Simply Wall St ·  Jan 6, 2023 07:00

Most readers would already know that Duckhorn Portfolio's (NYSE:NAPA) stock increased by 8.3% over the past three months. Given that stock prices are usually aligned with a company's financial performance in the long-term, we decided to investigate if the company's decent financials had a hand to play in the recent price move. Specifically, we decided to study Duckhorn Portfolio's ROE in this article.

Return on equity or ROE is a key measure used to assess how efficiently a company's management is utilizing the company's capital. In other words, it is a profitability ratio which measures the rate of return on the capital provided by the company's shareholders.

See our latest analysis for Duckhorn Portfolio

How Is ROE Calculated?

ROE can be calculated by using the formula:

Return on Equity = Net Profit (from continuing operations) ÷ Shareholders' Equity

So, based on the above formula, the ROE for Duckhorn Portfolio is:

6.6% = US$59m ÷ US$888m (Based on the trailing twelve months to October 2022).

The 'return' is the profit over the last twelve months. Another way to think of that is that for every $1 worth of equity, the company was able to earn $0.07 in profit.

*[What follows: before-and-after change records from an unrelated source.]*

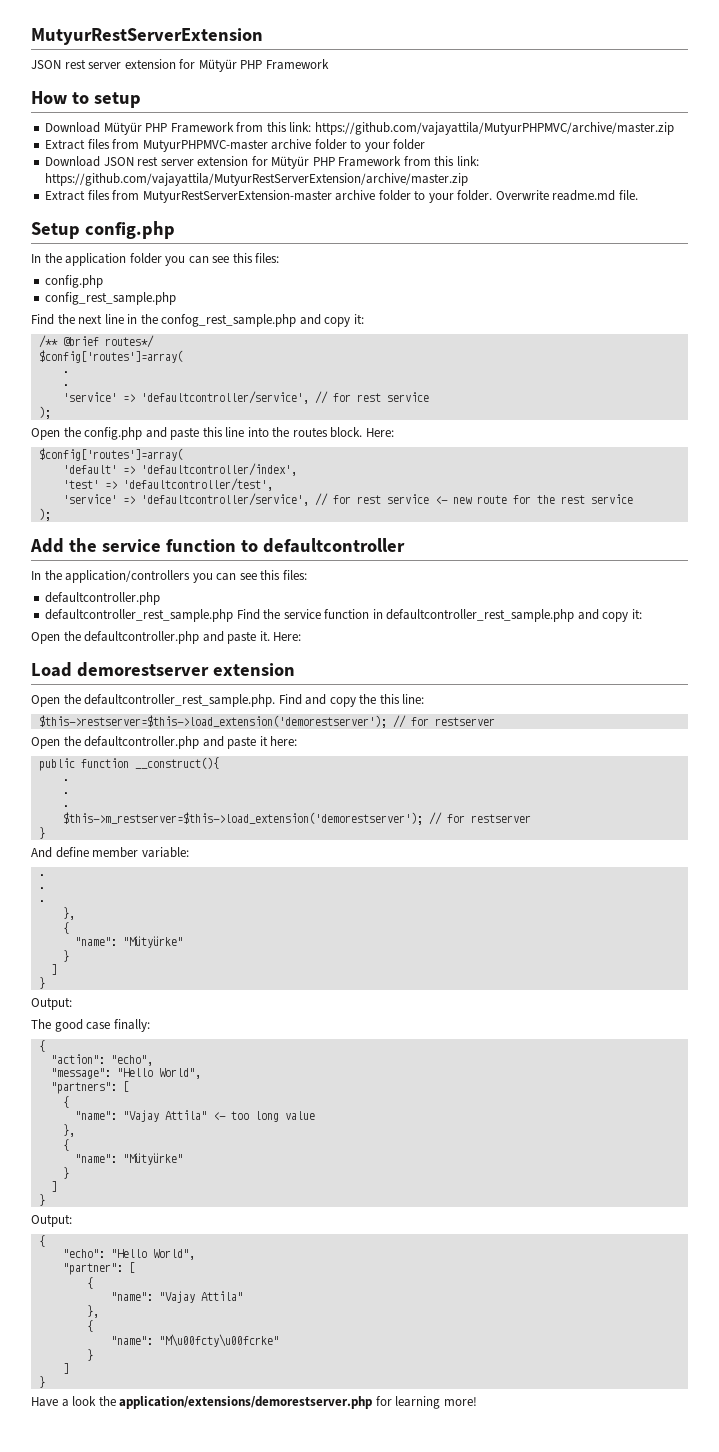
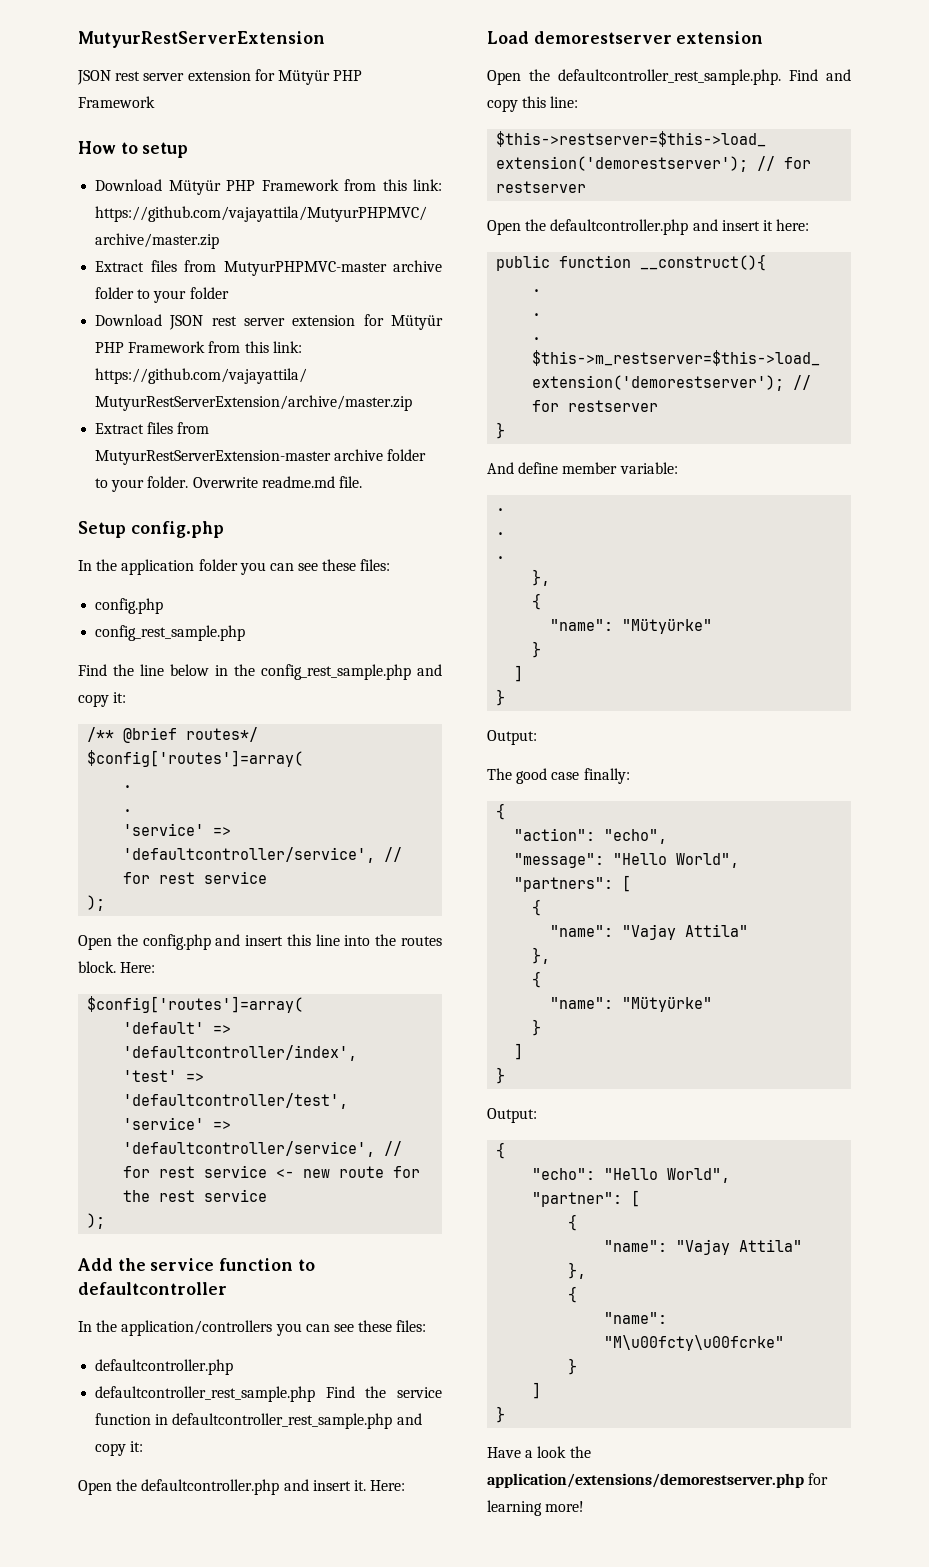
- In the application folder you can see this files:
+ In the application folder you can see these files:
- Find the next line in the confog_rest_sample.php and copy it:
+ Find the line below in the config_rest_sample.php and copy it:
- Open the config.php and paste this line into the routes block.
+ Open the config.php and insert this line into the routes block.
- In the application/controllers you can see this files:
+ In the application/controllers you can see these files:
- Open the defaultcontroller.php and paste it.
+ Open the defaultcontroller.php and insert it.
- Open the defaultcontroller_rest_sample.php. Find and copy the this line:
+ Open the defaultcontroller_rest_sample.php. Find and copy this line:
- Open the defaultcontroller.php and paste it here:
+ Open the defaultcontroller.php and insert it here:
  "partners": [
  {
- "name": "Vajay Attila" <- too long value
+ "name": "Vajay Attila"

What Has ROE Got To Do With Earnings Growth?

So far, we've learned that ROE is a measure of a company's profitability. Based on how much of its profits the company chooses to reinvest or "retain", we are then able to evaluate a company's future ability to generate profits. Assuming everything else remains unchanged, the higher the ROE and profit retention, the higher the growth rate of a company compared to companies that don't necessarily bear these characteristics.

Duckhorn Portfolio's Earnings Growth And 6.6% ROE

On the face of it, Duckhorn Portfolio's ROE is not much to talk about. We then compared the company's ROE to the broader industry and were disappointed to see that the ROE is lower than the industry average of 16%. In spite of this, Duckhorn Portfolio was able to grow its net income considerably, at a rate of 26% in the last five years. So, there might be other aspects that are positively influencing the company's earnings growth. Such as - high earnings retention or an efficient management in place.

Next, on comparing with the industry net income growth, we found that Duckhorn Portfolio's growth is quite high when compared to the industry average growth of 11% in the same period, which is great to see.

past-earnings-growth
NYSE:NAPA Past Earnings Growth January 6th 2023

Earnings growth is an important metric to consider when valuing a stock. What investors need to determine next is if the expected earnings growth, or the lack of it, is already built into the share price. Doing so will help them establish if the stock's future looks promising or ominous. Is NAPA fairly valued? This infographic on the company's intrinsic value has everything you need to know.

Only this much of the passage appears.